Author: kdk ★2017
Date: 2019-10-30 23:48
Caroline Smale wrote:
> I am not worried about whether or not "academics" have done any
> specific tests on this. The evidence of the effects of poor
> bore maintenance I have seen in 60 years of handling woodwind
> instruments is convincing enough for me.
>
I'm not much worried about "academics," either. I'd be happy for evidence compiled by repair people or the manufacturers themselves. Of the cracked instruments you've worked on, how many showed evidence (other that the fact of having cracked) of having dried out, especially the instruments that were beyond a year or two old?
I, for what little it's worth, have owned 12 clarinets over my playing life. Two, both less than a year old, have cracked. I have never oiled my instruments routinely. That's not evidence one way or the other. I may just have been very lucky. Twelve clarinets, of probably millions that have been sold and used over the last, shall we say, century, isn't much of a sample. It doesn't really prove anything much.

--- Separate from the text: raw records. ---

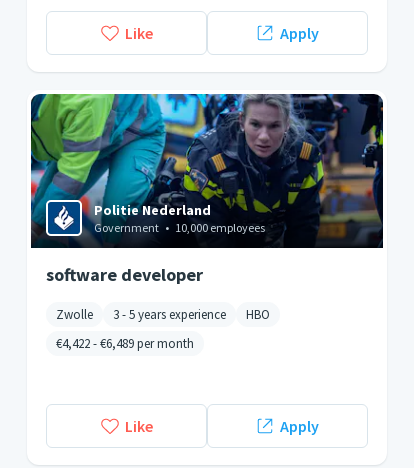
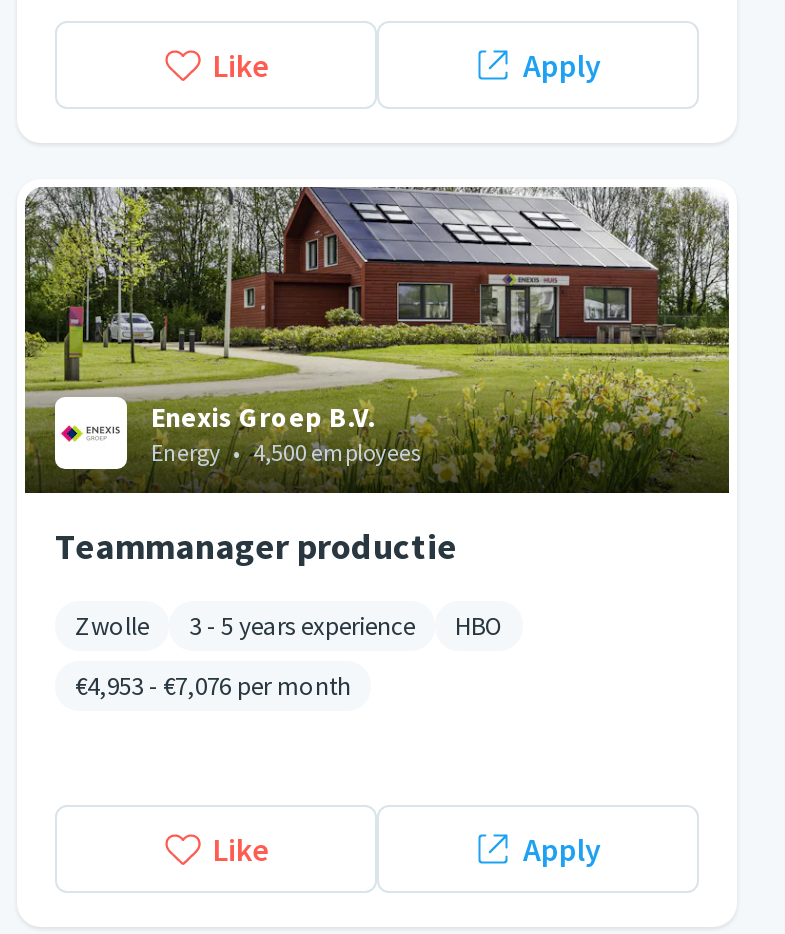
- [image]
- Politie Nederland
- Government • 10,000 employees
+ [image]
+ Enexis Groep B.V.
+ Energy • 4,500 employees

- software developer
+ Teammanager productie

- €4,422 - €6,489 per month
+ €4,953 - €7,076 per month
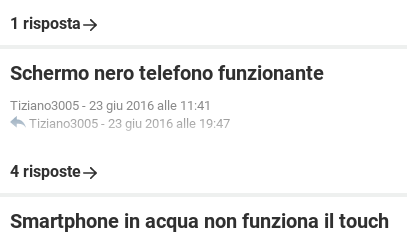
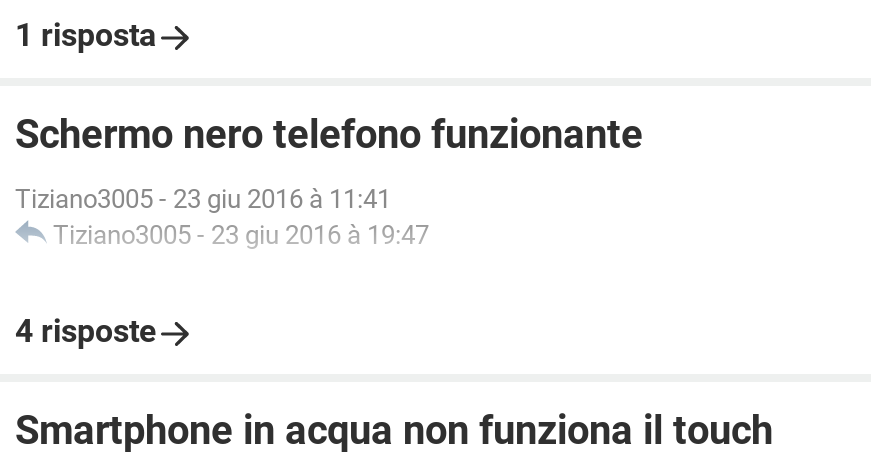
- Tiziano3005 - 23 giu 2016 alle 11:41
+ Tiziano3005 - 23 giu 2016 à 11:41

- Tiziano3005 - 23 giu 2016 alle 19:47
+ Tiziano3005 - 23 giu 2016 à 19:47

Not all repair people agree with you that failure to do routine oiling is responsible for cracking instruments. We all tend to remember things that support what we already believe and maybe discount as exceptions the things that don't support us. I only wish that someone who deals with a lot of instruments over time would decide consciously to contribute to answering this question (which has been asked, I'm certain, far longer than I've been a clarinetist, maybe as long as woodwind instruments have existed) by keeping objective notes on the condition of the wood for each cracked instrument they work on (could include oboes and bassoons, I would think), then after a reasonable number of instruments, compiling those notes. It wouldn't take an "academic" or a university physics lab. Just a very busy repair shop.
What would be needed is an objective way to define and identify dry wood.